Metadata-Version: 2.1
Name: combo
Version: 0.0.2
Summary: A Python Toolbox for Combination Tasks in Machine Learning
Home-page: https://github.com/yzhao062/combo
Author: Yue Zhao
Author-email: zhaoy@cmu.edu
License: UNKNOWN
Download-URL: https://github.com/yzhao062/combo/archive/master.zip
Description: combo: A python Toolbox for ML Combination Methods
        ==================================================
        
        **Deployment & Documentation & Stats**
        
        .. image:: https://img.shields.io/pypi/v/combo.svg?color=brightgreen
           :target: https://pypi.org/project/combo/
           :alt: PyPI version
        
        .. image:: https://img.shields.io/github/stars/yzhao062/combo.svg
           :target: https://github.com/yzhao062/combo/stargazers
           :alt: GitHub stars
        
        
        .. image:: https://img.shields.io/github/forks/yzhao062/combo.svg?color=blue
           :target: https://github.com/yzhao062/combo/network
           :alt: GitHub forks
        
        
        .. image:: https://img.shields.io/github/license/yzhao062/pyod.svg
           :target: https://github.com/yzhao062/pyod/blob/master/LICENSE
           :alt: License
        
        
        -----
        
        
        **combo** is a comprehensive Python model combination toolbox for
        fusing/aggregating/selecting multiple base ML estimators,
        under **supervised**, **unsupervised**, and **semi-supervised** scenarios. It
        consists methods for various tasks, including **classification**,
        **clustering**, **anomaly detection**, and **raw score combination**.
        
        Model combination is an important task in
        `ensemble learning <https://en.wikipedia.org/wiki/Ensemble_learning>`_,
        but is often beyond the scope of ensemble learning. For instance, simple
        averaging the results of the same classifiers with multiple runs is deemed as
        a good way to eliminate the randomness in the classifier for a better stability.
        Model combination has been widely used in data science competitions and
        real-world tasks, such as Kaggle. See figure below for some popular combination
        approaches.
        
        .. image:: https://raw.githubusercontent.com/yzhao062/combo/master/docs/figs/framework_demo.png
           :target: https://raw.githubusercontent.com/yzhao062/combo/master/docs/figs/framework_demo.png
           :alt: Combination Framework Demo
        
        
        combo is featured for:
        
        * **Unified APIs, detailed documentation, and interactive examples** across various algorithms.
        * **Advanced models**, including dynamic classifier/ensemble selection.
        * **Comprehensive coverage** for supervised, unsupervised, and semi-supervised scenarios.
        * **Rich applications** for classification, clustering, anomaly detection, and raw score combination.
        * **Optimized performance with JIT and parallelization** when possible, using `numba <https://github.com/numba/numba>`_ and `joblib <https://github.com/joblib/joblib>`_.
        
        
        **Table of Contents**\ :
        
        
        * `Installation <#installation>`_
        * `Proposed Algorithms <#proposed-algorithms>`_
        * `Quick Start for classifier Combination <#quick-start-for-classifier-combination>`_
        * `Development Status <#development-status>`_
        
        
        ----
        
        
        
        Installation
        ^^^^^^^^^^^^
        
        It is recommended to use **pip** for installation.

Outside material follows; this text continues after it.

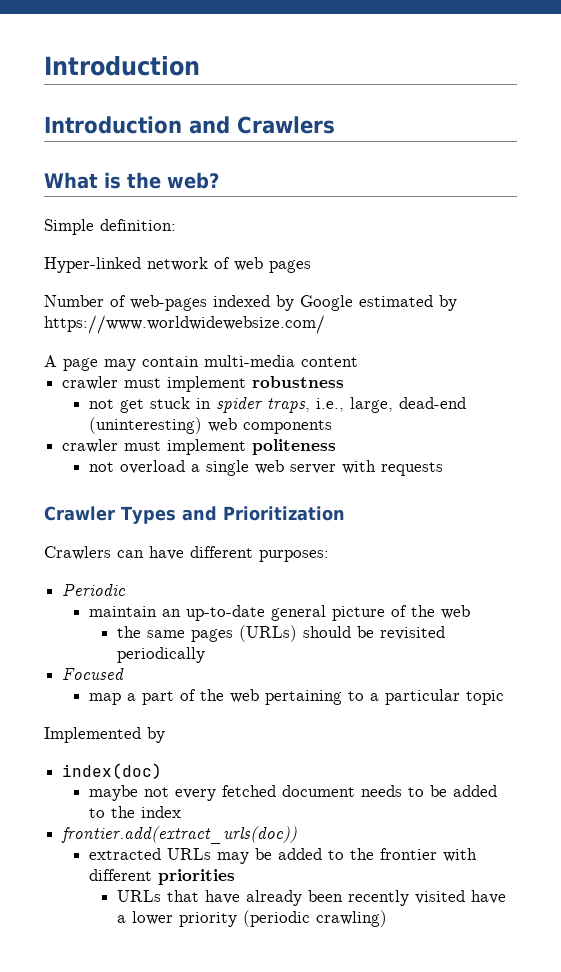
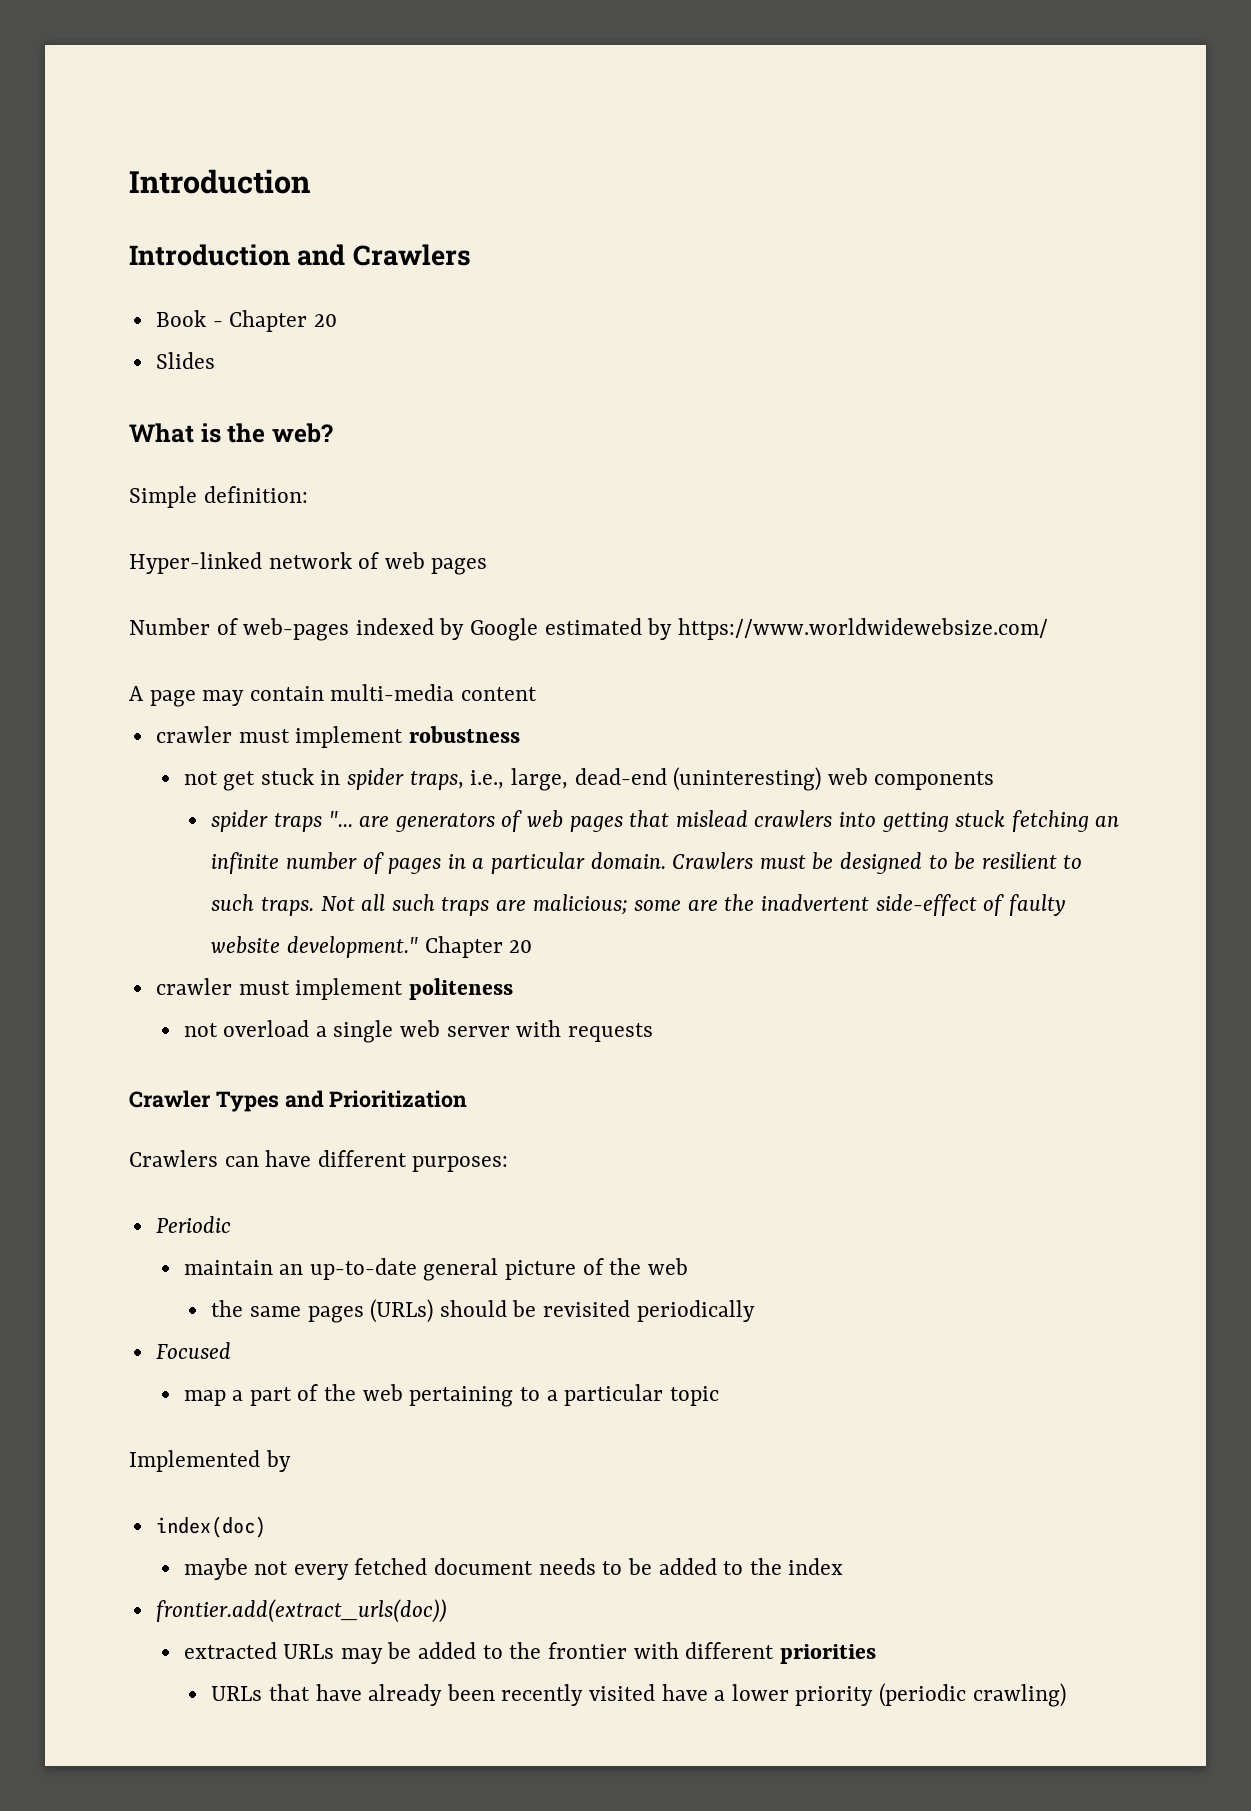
+ Book - Chapter 20
+ Slides
+ spider traps "... are generators of web pages that mislead crawlers into getting stuck fetching an infinite number of pages in a particular domain. Crawlers must be designed to be resilient to such traps. Not all such traps are malicious; some are the inadvertent side-effect of faulty website development." Chapter 20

Please make sure
        **the latest version** is installed, as combo is updated frequently:
        
        .. code-block:: bash
        
           pip install combo            # normal install
           pip install --upgrade combo  # or update if needed
           pip install --pre combo      # or include pre-release version for new features
        
        Alternatively, you could clone and run setup.py file:
        
        .. code-block:: bash
        
           git clone https://github.com/yzhao062/combo.git
           cd combo
           pip install .
        
        
        **Required Dependencies**\ :
        
        
        * Python 3.5, 3.6, or 3.7
        * numpy>=1.13
        * numba>=0.35
        * scipy>=0.19.1
        * scikit_learn>=0.19.1
        
        
        -----
        
        
        Proposed Algorithms
        ^^^^^^^^^^^^^^^^^^^
        
        **combo** will include various model combination frameworks by tasks:
        
        * **Classifier combination**: combine multiple supervised classifiers together for training and prediction
        * **Raw score & probability combination**: combine scores without invoking classifiers
        * **Cluster combination**: combine unsupervised clustering results
          * Clusterer Ensemble [#Zhou2006Clusterer]_
        * **Anomaly detection**: combine unsupervised outlier detectors
        
        
        For each of the tasks, various methods may be introduced:
        
        * **Simple methods**: averaging, maximization, weighted averaging, thresholding
        * **Bucket methods**: average of maximization, maximization of average
        * **Learning methods**: stacking (build an additional classifier to learn base estimator weights)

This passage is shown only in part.